*** Available records Section Begins ***
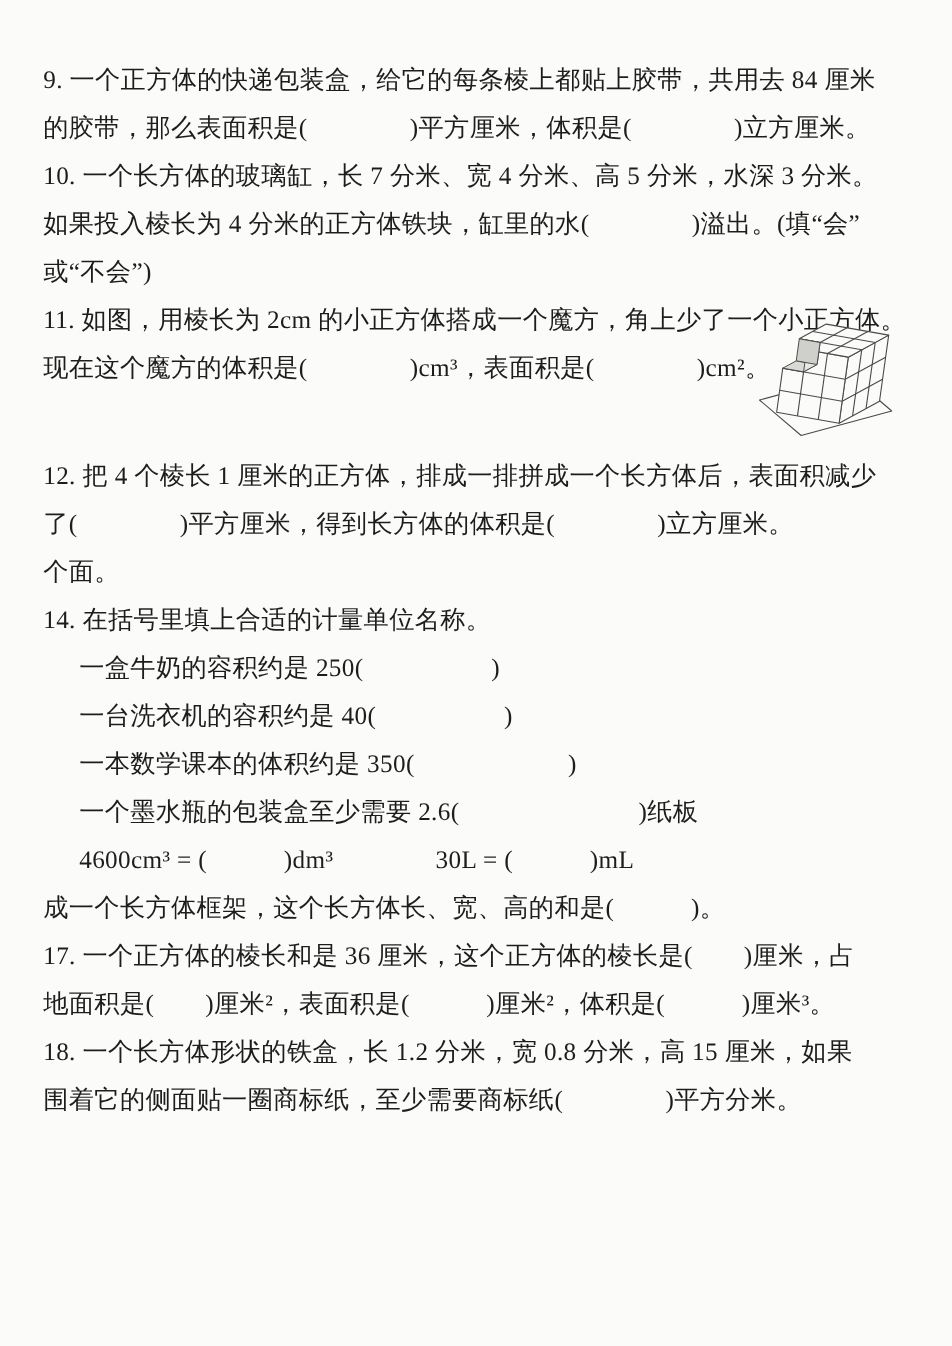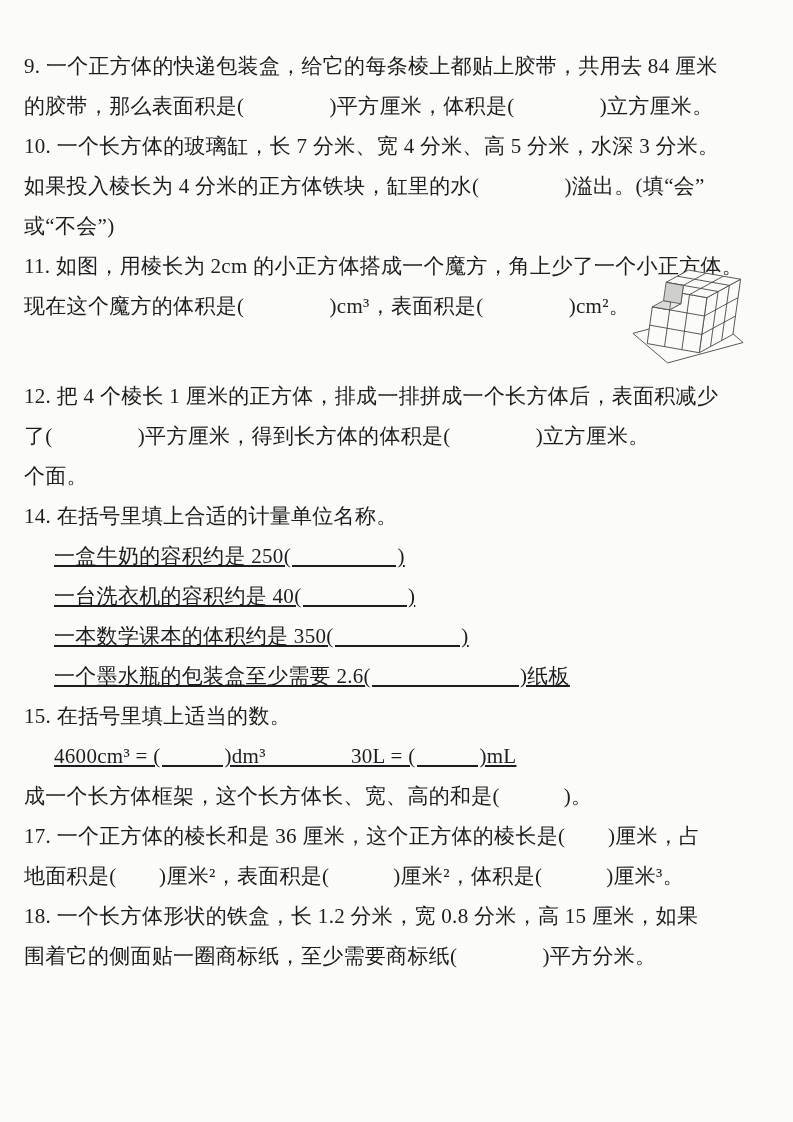--- a/index.html
+++ b/index.html
@@ -3,27 +3,27 @@
 <meta charset="utf-8">
 <style>
   html,body{margin:0;padding:0;}
   .page{
     position:relative;
     width:793px;height:1122px;
     background:#fbfbfa;color:#1d1d1d;
     font-family:"Liberation Serif","DejaVu Serif",serif;
     overflow:hidden;
   }
-  .content{position:absolute;top:46px;left:24px;right:24px;}
+  .content{position:absolute;top:46px;left:36px;right:24px;}
   .line{
     margin:0;height:40px;line-height:40px;
     font-size:21px;white-space:pre;
     letter-spacing:0.3px;
   }
-  .indent{padding-left:30px;text-decoration:underline;}
+  .indent{padding-left:30px;}
   .gap-above{margin-top:50px;}
   .figure{position:absolute;left:625px;top:266px;width:124px;height:100px;}
   .figure svg{display:block;width:100%;height:100%;}
   .fig-stroke{stroke:#4a4a4a;stroke-width:0.9;stroke-linejoin:round;fill:none;}
   .fig-face{stroke:#4a4a4a;stroke-width:0.9;stroke-linejoin:round;fill:#fbfbfa;}
   .fig-notch-floor{stroke:#4a4a4a;stroke-width:0.8;fill:#d9d9d6;}
   .fig-notch-wall{stroke:#4a4a4a;stroke-width:0.8;fill:#e7e7e4;}
   .fig-notch-back{stroke:#4a4a4a;stroke-width:0.8;fill:#cfcfcb;}
 </style>
 </head>
@@ -39,21 +39,20 @@
     <p class="line">11. 如图，用棱长为 2cm 的小正方体搭成一个魔方，角上少了一个小正方体。</p>
     <p class="line">现在这个魔方的体积是(　　　　)cm³，表面积是(　　　　)cm²。</p>
     <p class="line gap-above">12. 把 4 个棱长 1 厘米的正方体，排成一排拼成一个长方体后，表面积减少</p>
     <p class="line">了(　　　　)平方厘米，得到长方体的体积是(　　　　)立方厘米。</p>
     <p class="line">个面。</p>
     <p class="line">14. 在括号里填上合适的计量单位名称。</p>
     <p class="line indent">一盒牛奶的容积约是 250(　　　　　)</p>
     <p class="line indent">一台洗衣机的容积约是 40(　　　　　)</p>
     <p class="line indent">一本数学课本的体积约是 350(　　　　　　)</p>
     <p class="line indent">一个墨水瓶的包装盒至少需要 2.6(　　　　　　　)纸板</p>
-    <p class="line">15. 在括号里填上适当的数。</p>
     <p class="line indent">4600cm³ = (　　　)dm³　　　　30L = (　　　)mL</p>
     <p class="line">成一个长方体框架，这个长方体长、宽、高的和是(　　　)。</p>
     <p class="line">17. 一个正方体的棱长和是 36 厘米，这个正方体的棱长是(　　)厘米，占</p>
     <p class="line">地面积是(　　)厘米²，表面积是(　　　)厘米²，体积是(　　　)厘米³。</p>
     <p class="line">18. 一个长方体形状的铁盒，长 1.2 分米，宽 0.8 分米，高 15 厘米，如果</p>
     <p class="line">围着它的侧面贴一圈商标纸，至少需要商标纸(　　　　)平方分米。</p>
   </div>
 
   <div class="figure">
     <svg viewBox="0 0 118 98">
*** Available records Section Ends ***
Your answer should contain all the material above, written out exactly, and none of the pictures.

_Result of the exercise_
--- a/index.html
+++ b/index.html
@@ -3,27 +3,27 @@
 <meta charset="utf-8">
 <style>
   html,body{margin:0;padding:0;}
   .page{
     position:relative;
     width:793px;height:1122px;
     background:#fbfbfa;color:#1d1d1d;
     font-family:"Liberation Serif","DejaVu Serif",serif;
     overflow:hidden;
   }
-  .content{position:absolute;top:46px;left:24px;right:24px;}
+  .content{position:absolute;top:46px;left:36px;right:24px;}
   .line{
     margin:0;height:40px;line-height:40px;
     font-size:21px;white-space:pre;
     letter-spacing:0.3px;
   }
-  .indent{padding-left:30px;text-decoration:underline;}
+  .indent{padding-left:30px;}
   .gap-above{margin-top:50px;}
   .figure{position:absolute;left:625px;top:266px;width:124px;height:100px;}
   .figure svg{display:block;width:100%;height:100%;}
   .fig-stroke{stroke:#4a4a4a;stroke-width:0.9;stroke-linejoin:round;fill:none;}
   .fig-face{stroke:#4a4a4a;stroke-width:0.9;stroke-linejoin:round;fill:#fbfbfa;}
   .fig-notch-floor{stroke:#4a4a4a;stroke-width:0.8;fill:#d9d9d6;}
   .fig-notch-wall{stroke:#4a4a4a;stroke-width:0.8;fill:#e7e7e4;}
   .fig-notch-back{stroke:#4a4a4a;stroke-width:0.8;fill:#cfcfcb;}
 </style>
 </head>
@@ -39,21 +39,20 @@
     <p class="line">11. 如图，用棱长为 2cm 的小正方体搭成一个魔方，角上少了一个小正方体。</p>
     <p class="line">现在这个魔方的体积是(　　　　)cm³，表面积是(　　　　)cm²。</p>
     <p class="line gap-above">12. 把 4 个棱长 1 厘米的正方体，排成一排拼成一个长方体后，表面积减少</p>
     <p class="line">了(　　　　)平方厘米，得到长方体的体积是(　　　　)立方厘米。</p>
     <p class="line">个面。</p>
     <p class="line">14. 在括号里填上合适的计量单位名称。</p>
     <p class="line indent">一盒牛奶的容积约是 250(　　　　　)</p>
     <p class="line indent">一台洗衣机的容积约是 40(　　　　　)</p>
     <p class="line indent">一本数学课本的体积约是 350(　　　　　　)</p>
     <p class="line indent">一个墨水瓶的包装盒至少需要 2.6(　　　　　　　)纸板</p>
-    <p class="line">15. 在括号里填上适当的数。</p>
     <p class="line indent">4600cm³ = (　　　)dm³　　　　30L = (　　　)mL</p>
     <p class="line">成一个长方体框架，这个长方体长、宽、高的和是(　　　)。</p>
     <p class="line">17. 一个正方体的棱长和是 36 厘米，这个正方体的棱长是(　　)厘米，占</p>
     <p class="line">地面积是(　　)厘米²，表面积是(　　　)厘米²，体积是(　　　)厘米³。</p>
     <p class="line">18. 一个长方体形状的铁盒，长 1.2 分米，宽 0.8 分米，高 15 厘米，如果</p>
     <p class="line">围着它的侧面贴一圈商标纸，至少需要商标纸(　　　　)平方分米。</p>
   </div>
 
   <div class="figure">
     <svg viewBox="0 0 118 98">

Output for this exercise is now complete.